→ Try it
Your job is to restate each entry word for word.

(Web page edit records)
******************************
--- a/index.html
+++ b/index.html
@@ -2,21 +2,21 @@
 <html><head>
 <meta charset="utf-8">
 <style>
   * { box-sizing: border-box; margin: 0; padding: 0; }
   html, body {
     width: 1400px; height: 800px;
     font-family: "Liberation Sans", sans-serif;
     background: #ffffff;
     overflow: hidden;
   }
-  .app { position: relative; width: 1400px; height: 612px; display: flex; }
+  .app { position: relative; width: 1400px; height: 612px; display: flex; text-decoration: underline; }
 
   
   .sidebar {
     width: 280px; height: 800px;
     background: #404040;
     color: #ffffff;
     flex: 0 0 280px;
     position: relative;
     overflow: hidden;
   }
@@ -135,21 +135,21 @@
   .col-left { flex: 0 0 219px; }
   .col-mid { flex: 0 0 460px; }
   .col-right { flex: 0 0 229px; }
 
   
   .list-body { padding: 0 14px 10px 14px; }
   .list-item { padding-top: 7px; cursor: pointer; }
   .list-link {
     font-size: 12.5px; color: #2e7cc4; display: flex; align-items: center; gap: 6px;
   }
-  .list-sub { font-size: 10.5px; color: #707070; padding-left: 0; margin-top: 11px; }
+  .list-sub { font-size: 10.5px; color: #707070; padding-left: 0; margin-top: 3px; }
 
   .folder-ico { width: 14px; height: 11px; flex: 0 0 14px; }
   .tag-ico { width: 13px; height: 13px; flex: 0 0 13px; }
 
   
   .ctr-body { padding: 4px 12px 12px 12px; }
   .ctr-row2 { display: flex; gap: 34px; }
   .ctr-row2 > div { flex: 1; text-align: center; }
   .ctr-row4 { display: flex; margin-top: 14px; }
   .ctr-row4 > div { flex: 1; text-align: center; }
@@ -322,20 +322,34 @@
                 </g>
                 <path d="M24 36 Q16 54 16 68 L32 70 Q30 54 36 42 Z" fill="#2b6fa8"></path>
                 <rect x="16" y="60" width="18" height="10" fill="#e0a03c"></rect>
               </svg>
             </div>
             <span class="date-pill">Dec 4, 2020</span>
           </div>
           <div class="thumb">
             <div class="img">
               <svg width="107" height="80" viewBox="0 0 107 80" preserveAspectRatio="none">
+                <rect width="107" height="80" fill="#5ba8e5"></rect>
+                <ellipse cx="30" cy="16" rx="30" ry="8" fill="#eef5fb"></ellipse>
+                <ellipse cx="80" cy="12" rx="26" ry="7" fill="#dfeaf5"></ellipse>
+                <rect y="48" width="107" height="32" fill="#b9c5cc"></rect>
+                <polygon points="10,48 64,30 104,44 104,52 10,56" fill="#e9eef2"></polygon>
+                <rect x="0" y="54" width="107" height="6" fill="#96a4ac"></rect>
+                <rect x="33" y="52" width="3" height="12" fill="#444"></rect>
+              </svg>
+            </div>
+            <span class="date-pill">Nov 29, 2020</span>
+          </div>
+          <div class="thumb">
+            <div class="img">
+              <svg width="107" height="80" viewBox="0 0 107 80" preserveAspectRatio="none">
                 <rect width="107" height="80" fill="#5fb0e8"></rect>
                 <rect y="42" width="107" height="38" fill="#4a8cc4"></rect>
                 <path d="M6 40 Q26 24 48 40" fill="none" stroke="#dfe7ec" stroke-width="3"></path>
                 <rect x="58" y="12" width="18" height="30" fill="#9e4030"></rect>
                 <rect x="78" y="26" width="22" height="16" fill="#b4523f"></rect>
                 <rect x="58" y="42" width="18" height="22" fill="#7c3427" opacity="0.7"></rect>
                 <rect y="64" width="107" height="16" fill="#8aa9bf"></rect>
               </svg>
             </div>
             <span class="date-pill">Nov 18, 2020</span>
******************************
→ Answer to this task
--- a/index.html
+++ b/index.html
@@ -2,21 +2,21 @@
 <html><head>
 <meta charset="utf-8">
 <style>
   * { box-sizing: border-box; margin: 0; padding: 0; }
   html, body {
     width: 1400px; height: 800px;
     font-family: "Liberation Sans", sans-serif;
     background: #ffffff;
     overflow: hidden;
   }
-  .app { position: relative; width: 1400px; height: 612px; display: flex; }
+  .app { position: relative; width: 1400px; height: 612px; display: flex; text-decoration: underline; }
 
   
   .sidebar {
     width: 280px; height: 800px;
     background: #404040;
     color: #ffffff;
     flex: 0 0 280px;
     position: relative;
     overflow: hidden;
   }
@@ -135,21 +135,21 @@
   .col-left { flex: 0 0 219px; }
   .col-mid { flex: 0 0 460px; }
   .col-right { flex: 0 0 229px; }
 
   
   .list-body { padding: 0 14px 10px 14px; }
   .list-item { padding-top: 7px; cursor: pointer; }
   .list-link {
     font-size: 12.5px; color: #2e7cc4; display: flex; align-items: center; gap: 6px;
   }
-  .list-sub { font-size: 10.5px; color: #707070; padding-left: 0; margin-top: 11px; }
+  .list-sub { font-size: 10.5px; color: #707070; padding-left: 0; margin-top: 3px; }
 
   .folder-ico { width: 14px; height: 11px; flex: 0 0 14px; }
   .tag-ico { width: 13px; height: 13px; flex: 0 0 13px; }
 
   
   .ctr-body { padding: 4px 12px 12px 12px; }
   .ctr-row2 { display: flex; gap: 34px; }
   .ctr-row2 > div { flex: 1; text-align: center; }
   .ctr-row4 { display: flex; margin-top: 14px; }
   .ctr-row4 > div { flex: 1; text-align: center; }
@@ -322,20 +322,34 @@
                 </g>
                 <path d="M24 36 Q16 54 16 68 L32 70 Q30 54 36 42 Z" fill="#2b6fa8"></path>
                 <rect x="16" y="60" width="18" height="10" fill="#e0a03c"></rect>
               </svg>
             </div>
             <span class="date-pill">Dec 4, 2020</span>
           </div>
           <div class="thumb">
             <div class="img">
               <svg width="107" height="80" viewBox="0 0 107 80" preserveAspectRatio="none">
+                <rect width="107" height="80" fill="#5ba8e5"></rect>
+                <ellipse cx="30" cy="16" rx="30" ry="8" fill="#eef5fb"></ellipse>
+                <ellipse cx="80" cy="12" rx="26" ry="7" fill="#dfeaf5"></ellipse>
+                <rect y="48" width="107" height="32" fill="#b9c5cc"></rect>
+                <polygon points="10,48 64,30 104,44 104,52 10,56" fill="#e9eef2"></polygon>
+                <rect x="0" y="54" width="107" height="6" fill="#96a4ac"></rect>
+                <rect x="33" y="52" width="3" height="12" fill="#444"></rect>
+              </svg>
+            </div>
+            <span class="date-pill">Nov 29, 2020</span>
+          </div>
+          <div class="thumb">
+            <div class="img">
+              <svg width="107" height="80" viewBox="0 0 107 80" preserveAspectRatio="none">
                 <rect width="107" height="80" fill="#5fb0e8"></rect>
                 <rect y="42" width="107" height="38" fill="#4a8cc4"></rect>
                 <path d="M6 40 Q26 24 48 40" fill="none" stroke="#dfe7ec" stroke-width="3"></path>
                 <rect x="58" y="12" width="18" height="30" fill="#9e4030"></rect>
                 <rect x="78" y="26" width="22" height="16" fill="#b4523f"></rect>
                 <rect x="58" y="42" width="18" height="22" fill="#7c3427" opacity="0.7"></rect>
                 <rect y="64" width="107" height="16" fill="#8aa9bf"></rect>
               </svg>
             </div>
             <span class="date-pill">Nov 18, 2020</span>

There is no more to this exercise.